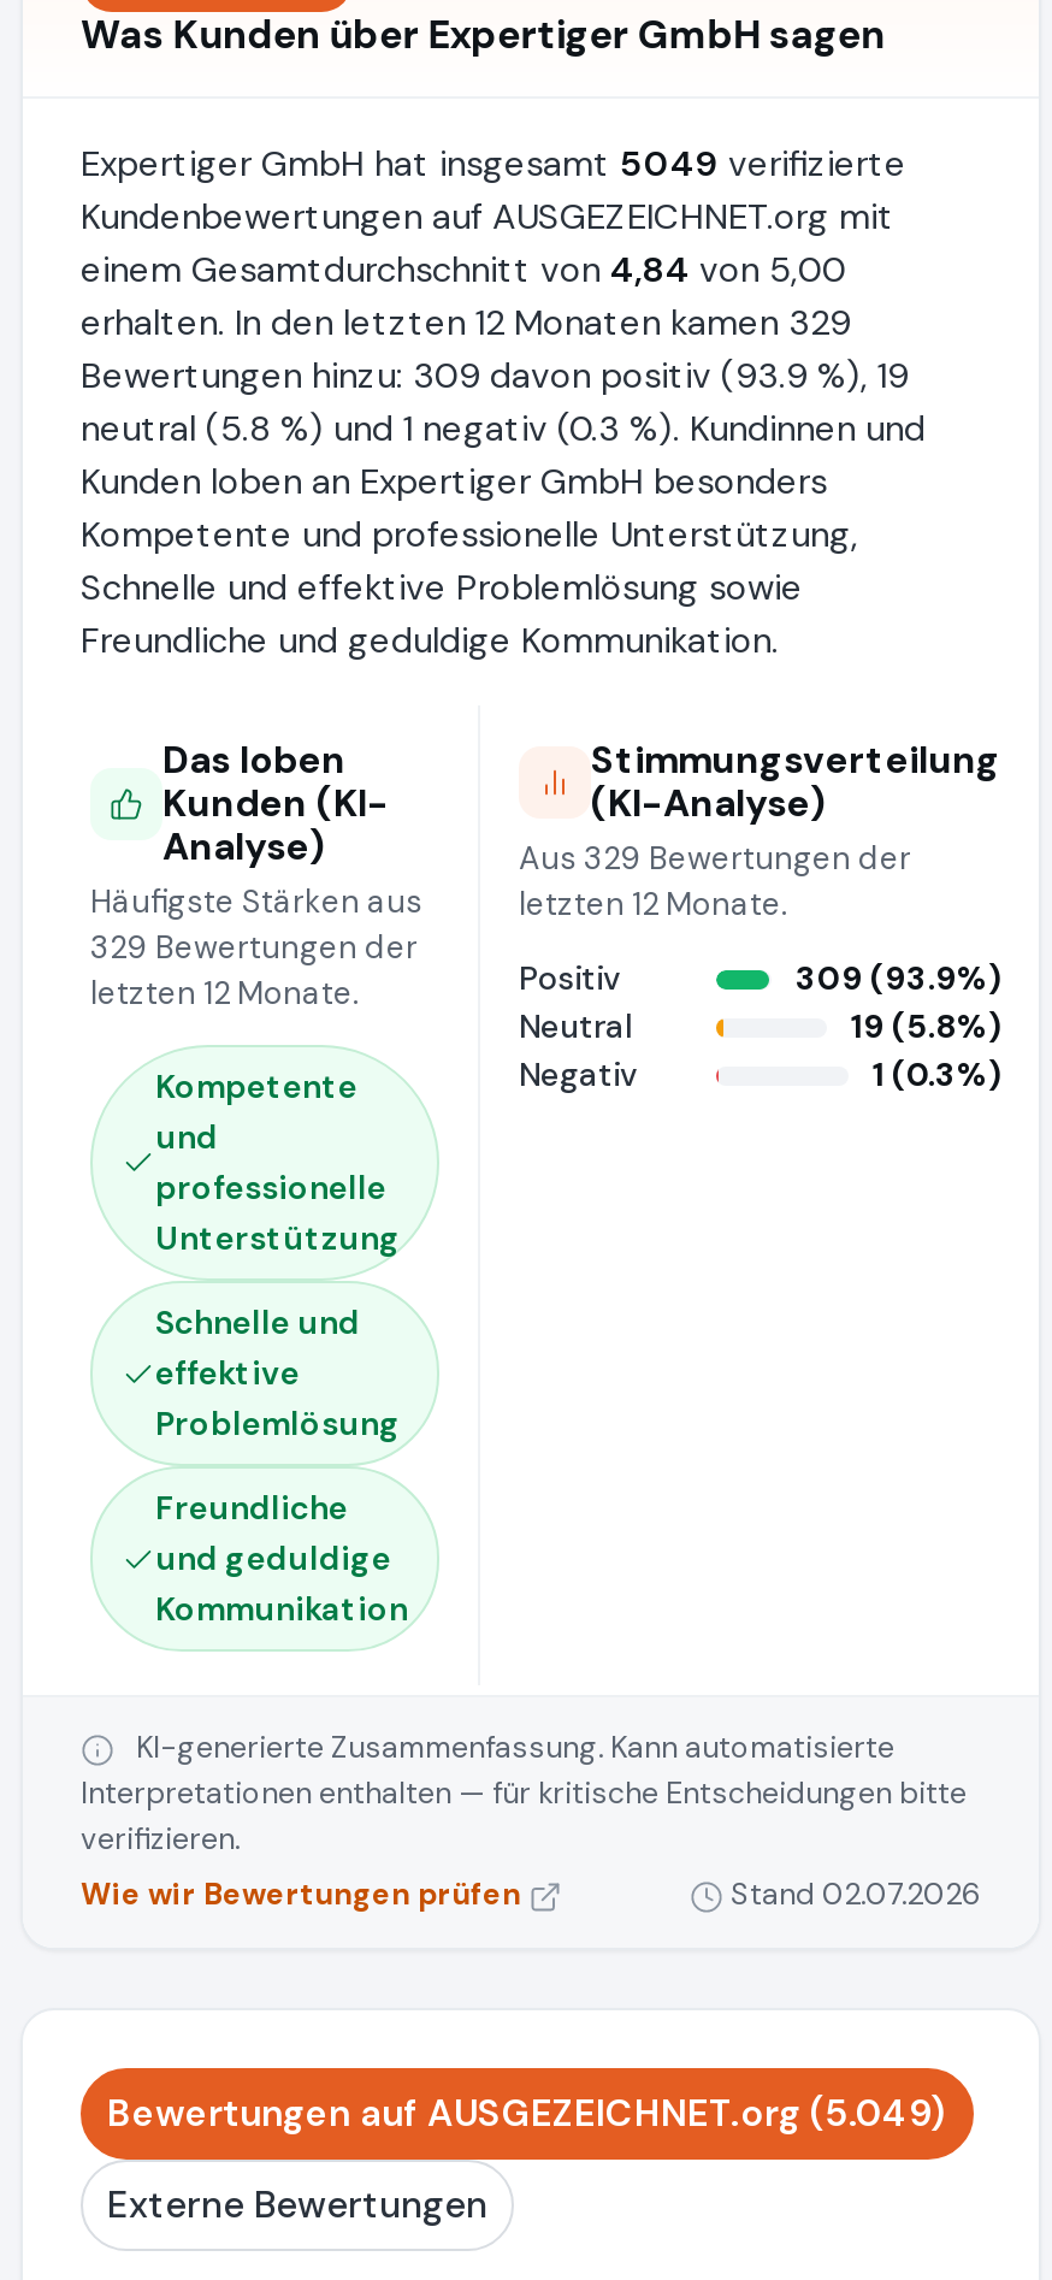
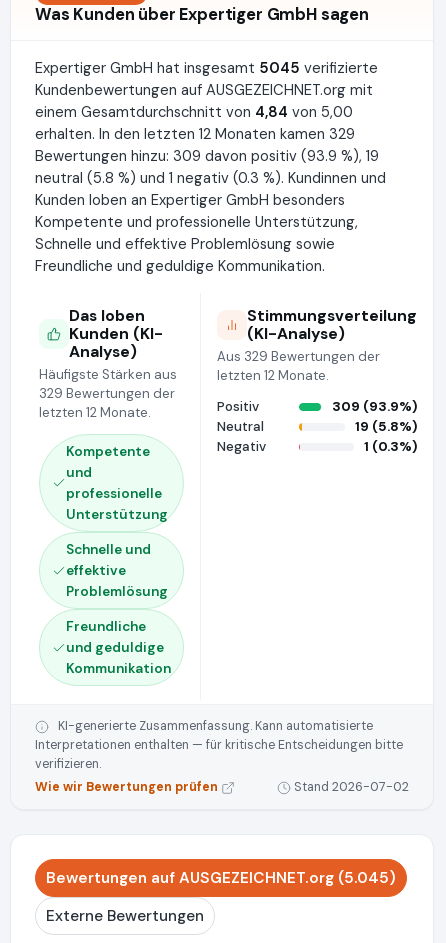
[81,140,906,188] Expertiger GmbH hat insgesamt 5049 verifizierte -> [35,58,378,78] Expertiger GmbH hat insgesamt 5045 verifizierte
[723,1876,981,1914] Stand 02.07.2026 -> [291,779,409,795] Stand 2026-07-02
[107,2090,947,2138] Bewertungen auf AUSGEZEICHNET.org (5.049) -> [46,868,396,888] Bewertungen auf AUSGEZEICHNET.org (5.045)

* * *

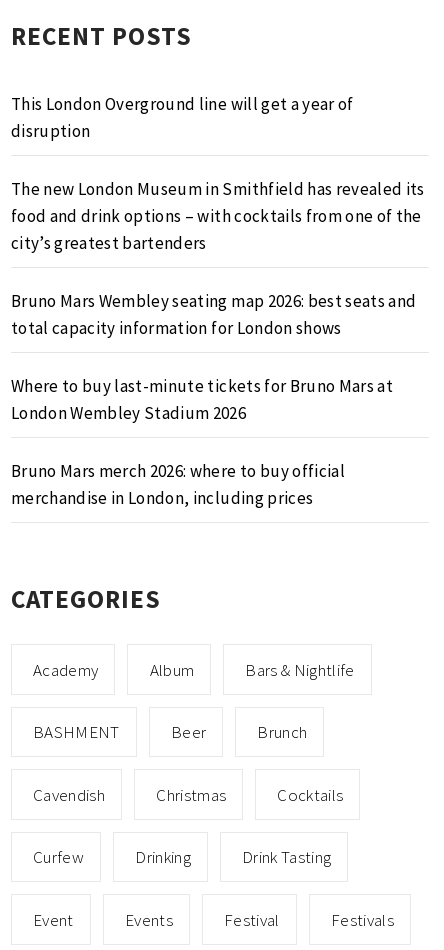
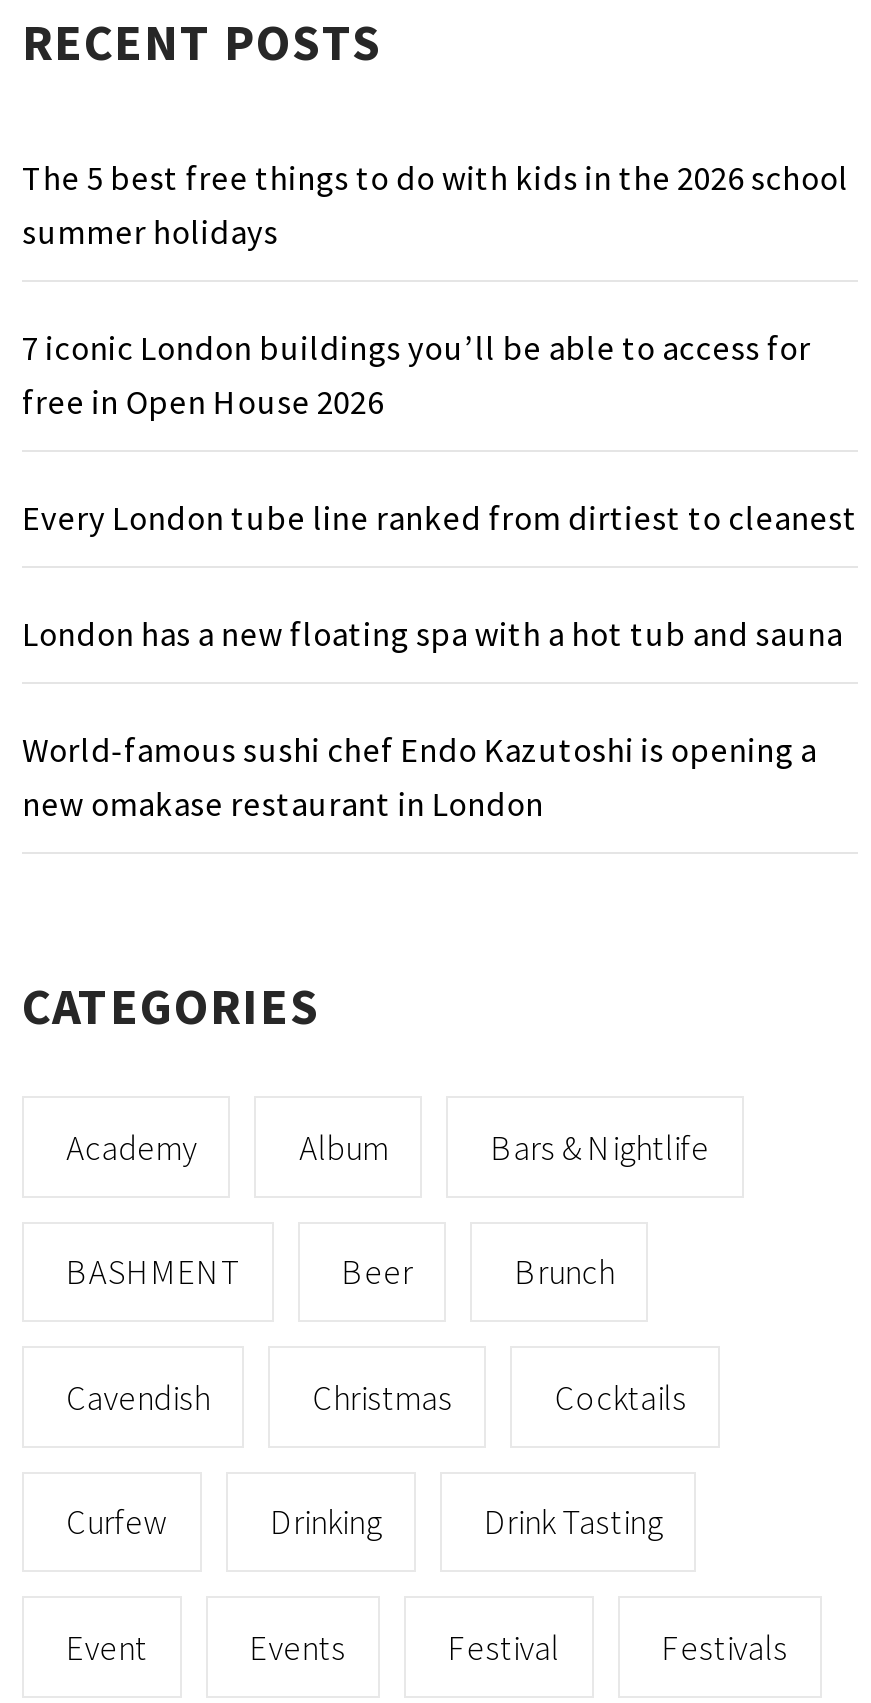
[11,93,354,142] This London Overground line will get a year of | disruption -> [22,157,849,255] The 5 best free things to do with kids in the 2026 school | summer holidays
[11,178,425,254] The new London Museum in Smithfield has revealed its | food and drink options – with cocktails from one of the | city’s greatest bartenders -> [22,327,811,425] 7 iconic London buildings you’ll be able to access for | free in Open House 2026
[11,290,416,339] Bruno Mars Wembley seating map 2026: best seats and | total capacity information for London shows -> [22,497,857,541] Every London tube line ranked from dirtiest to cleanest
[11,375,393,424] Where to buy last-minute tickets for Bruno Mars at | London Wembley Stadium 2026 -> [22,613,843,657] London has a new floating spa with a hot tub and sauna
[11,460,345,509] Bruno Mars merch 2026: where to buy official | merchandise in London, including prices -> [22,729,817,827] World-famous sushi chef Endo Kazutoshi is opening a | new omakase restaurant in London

§ Task goal: Starting with the line that holds "[81,140,906,188] Expertiger GmbH" and ending with the line that holds "[723,1876,981,1914] Stand 02.07.2026", retype every line in the data above exactly, and nothing else.

§ Result:
[81,140,906,188] Expertiger GmbH hat insgesamt 5049 verifizierte -> [35,58,378,78] Expertiger GmbH hat insgesamt 5045 verifizierte
[723,1876,981,1914] Stand 02.07.2026 -> [291,779,409,795] Stand 2026-07-02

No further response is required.